El tercer ojo de Carafea

Por José Javier Carrasco

23/09/2023
 Actualizado a 23/09/2023
Una de las gárgolas de la ciudad de León. | PEIO GARCÍA (ICAL)
Una de las gárgolas de la ciudad de León. | PEIO GARCÍA (ICAL)

Sabandija recuerda a Carafea. Carafea sonreía ofreciendo su mejor perfil. Carafea tenía los ojos bonitos, verdes, gatunos, rasgados... bien trazados. Y los labios pequeños como un botón precioso y perfumado sobre un rostro un tanto serio. Sonreía cauta como si el botón de su boca estuviera medio descosido; sonreía de forma leve y cierta desconfianza teñía el fondo de las miradas insistentes que le dirigía desde que salieron de El Cafetín... Sabandija respondió a la sonrisa.

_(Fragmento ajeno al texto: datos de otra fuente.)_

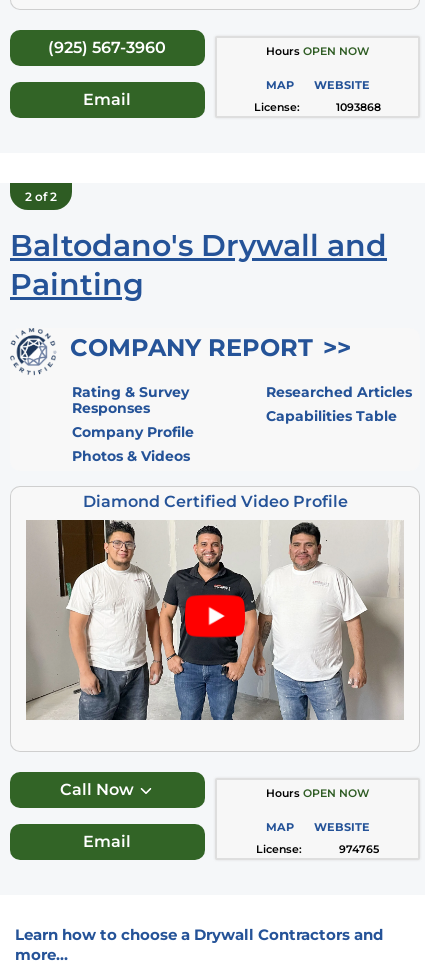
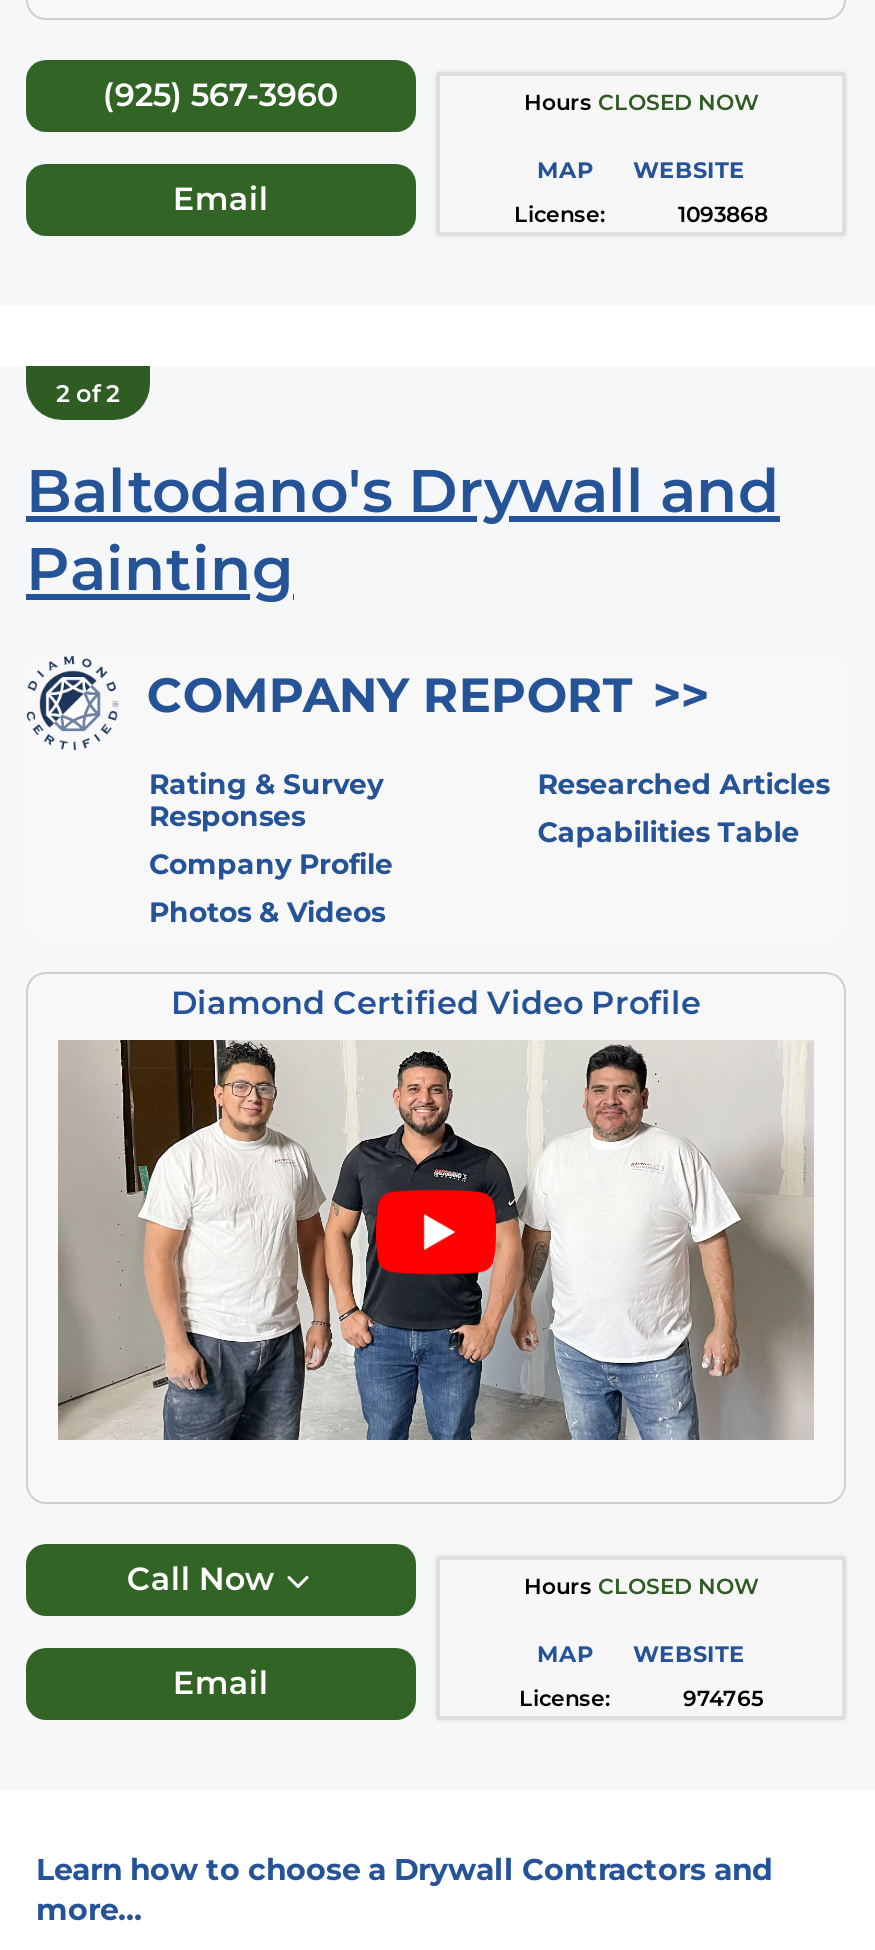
- Hours OPEN NOW
+ Hours CLOSED NOW

- Hours OPEN NOW
+ Hours CLOSED NOW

Carafea, feliz, enternecida, le correspondió con un parpadeo repetido, coqueto, burlón e inteligente. Sabandija rio mientras se desperezaba. Subieron la cuesta de Castañón por la que corría, hinchada por el viento, una bolsa de plástico blanca, deslizándose calle abajo como un pez raya. Frente al palacio de don Gutierre, Carafea levantó los ojos al cielo y dio un traspiés. Ante las estrellas suspendidas arriba de sus cabezas – nombró de corrido algunas –, como lejanas y brillantes cuentas de nácar, empezó a decir frases incoherentes, deshilvanadas, a dirigirle preguntas sin sentido, absurdas. 

Cerca del Parque de San Francisco, se cruzaron con una pareja de viejos. Él con la bufanda hasta los ojos y ella con la cabeza hundida en el cuello del abrigo. Avanzaban a pasitos cortos, hinchados, por la ropa de invierno, como la bolsa de plástico, arrastrándose como ella. Caminaban encogidos, solemnes. Sus rostros eran como dos caretas arrugadas, las de dos fieles comparsas del cortejo fantasmal del invierno. Carafea seguía mirando las estrellas extasiada. Tratando de adivinar si volvía a estar a su lado o su mente seguía en otro sitio, le preguntó «¿Qué ves?». Por su expresión concentrada adivinó que preparaba una respuesta digna. Al fin respondió: «Veo la sombra azul de Casiopea, la de la vanidosa reina. ¿La ves? Aquella que señala el último confín. No nos merecemos tanta belleza». 

Pensó que era la mujer más extraña que había conocido. No era frecuente que nadie descubriera sombras azules en un cielo nocturno que discurría ajeno sobre una ciudad casi desierta y en un sospechoso silencio. Carafea le miró y volvió a sonreír, y de pronto era como si se hubiese corrido un velo: el mundo aparecía ante sus ojos igual que un bebé desnudo recién nacido, como un paisaje rescatado de la niebla: nuevo, misterioso, hermoso e inexplicable, saliendo de la gran matriz perlada del mar. Belleza y misterio siempre intuidos que ella le brindaba con una expresión donde asomaba la duda de cómo terminaría la deriva que seguían. Si harían el amor o dormirían, al menos, juntos. La Catedral parecía orgullosa de su equilibrio, viéndolos pasar, inmóvil y cómplice, reflejados en las miradas solemnes y sabias de los ojos de las gárgolas. Hacia la calle Ancha se dirigía un taxi vacío.